Soft Palate – The back part of the roof of the mouth containing muscles and mucosa (pink “skin”). The Latin name for the soft palate is velum.

Speech-Language Pathologist – An individual with the necessary academic training and experience to be certified or licensed to diagnose and treat disorders of speech, language, and communication.

Speech Defect – Deviation of speech from the range of normal.

Speech Videofluoroscopy – A tape recorded x-ray examination of speech mechanism during function, focusing on the soft palate (velum) and walls of the throat (pharynx). Useful in assessing velopharyngeal function.

Sphincter Pharyngoplasty – Surgical procedure designed to minimize hypernasality.

Surgery – One of several medical specialties focused on the restoration and repair of various external defects.


T

Treacher Collins Syndrome (Mandibulofacial Dysostosis) -

Tympanic Membrane – a thin membrane that separates the external ear from the middle ear. Its function is to transmit sound from the air to the ossicles inside the middle ear.

Tympanogram – Tympanometry is a test used to detect disorders of the middle air. Air pressure in the ear canal is varied to test the condition and mobility (movement) of the ear drum (tympanic membrane).


U

Unilateral Cleft – a cleft that occurs only on the right or left side.

Uvula – Small, cone-shaped muscular process hanging at the back of the soft palate.


V

Velopharyngeal Closure – The closing of the nasal cavity from the oral cavity which directs air used in speech through the mouth rather than the nose.
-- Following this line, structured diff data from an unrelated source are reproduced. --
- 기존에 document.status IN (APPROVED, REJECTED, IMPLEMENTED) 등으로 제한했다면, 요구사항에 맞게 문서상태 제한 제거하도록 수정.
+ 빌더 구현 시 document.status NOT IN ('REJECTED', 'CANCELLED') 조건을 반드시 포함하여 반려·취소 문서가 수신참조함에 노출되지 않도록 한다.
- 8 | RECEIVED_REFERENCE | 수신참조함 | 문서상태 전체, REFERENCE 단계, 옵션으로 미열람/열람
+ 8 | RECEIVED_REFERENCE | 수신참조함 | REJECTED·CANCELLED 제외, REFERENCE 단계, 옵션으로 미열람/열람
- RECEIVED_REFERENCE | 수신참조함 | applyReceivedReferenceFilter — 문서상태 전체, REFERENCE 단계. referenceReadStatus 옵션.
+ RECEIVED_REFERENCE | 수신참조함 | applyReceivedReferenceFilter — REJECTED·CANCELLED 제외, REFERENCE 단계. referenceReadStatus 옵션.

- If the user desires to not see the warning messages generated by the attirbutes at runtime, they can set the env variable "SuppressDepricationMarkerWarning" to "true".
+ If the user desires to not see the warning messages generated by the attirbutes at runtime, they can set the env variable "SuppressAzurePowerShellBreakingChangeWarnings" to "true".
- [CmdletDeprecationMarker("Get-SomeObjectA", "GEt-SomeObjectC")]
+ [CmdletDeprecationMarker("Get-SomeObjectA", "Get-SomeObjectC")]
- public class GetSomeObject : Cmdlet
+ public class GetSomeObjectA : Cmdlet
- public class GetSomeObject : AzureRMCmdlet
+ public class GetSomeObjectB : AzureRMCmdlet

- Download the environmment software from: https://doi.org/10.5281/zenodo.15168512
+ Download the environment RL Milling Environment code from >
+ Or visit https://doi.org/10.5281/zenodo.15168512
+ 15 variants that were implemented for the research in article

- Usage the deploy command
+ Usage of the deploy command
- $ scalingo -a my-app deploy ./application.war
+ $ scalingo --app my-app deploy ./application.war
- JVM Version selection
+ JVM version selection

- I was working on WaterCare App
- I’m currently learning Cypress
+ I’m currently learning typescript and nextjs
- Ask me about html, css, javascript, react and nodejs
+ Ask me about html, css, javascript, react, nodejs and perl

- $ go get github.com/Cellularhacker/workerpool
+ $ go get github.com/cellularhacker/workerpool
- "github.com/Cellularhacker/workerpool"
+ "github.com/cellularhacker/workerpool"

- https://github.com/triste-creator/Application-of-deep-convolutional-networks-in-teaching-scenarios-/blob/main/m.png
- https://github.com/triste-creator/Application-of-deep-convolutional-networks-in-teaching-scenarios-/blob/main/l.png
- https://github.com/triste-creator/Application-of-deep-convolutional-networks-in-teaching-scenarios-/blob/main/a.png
It requires interaction of the muscles in the palate and the back of the throat.

Velopharyngeal Incompetence – Inability to achieve adequate velopharyngeal closure despite structures that may appear normal.

Velopharyngeal Insufficiency – A structural or functional disorder resulting in the inability to achieve adequate separation of the nasal and oral cavities.

Velum – The Latin name for the soft palate.

Voice Disorder – Speech problems such as hoarseness, low speaking volume, or strained voice quality.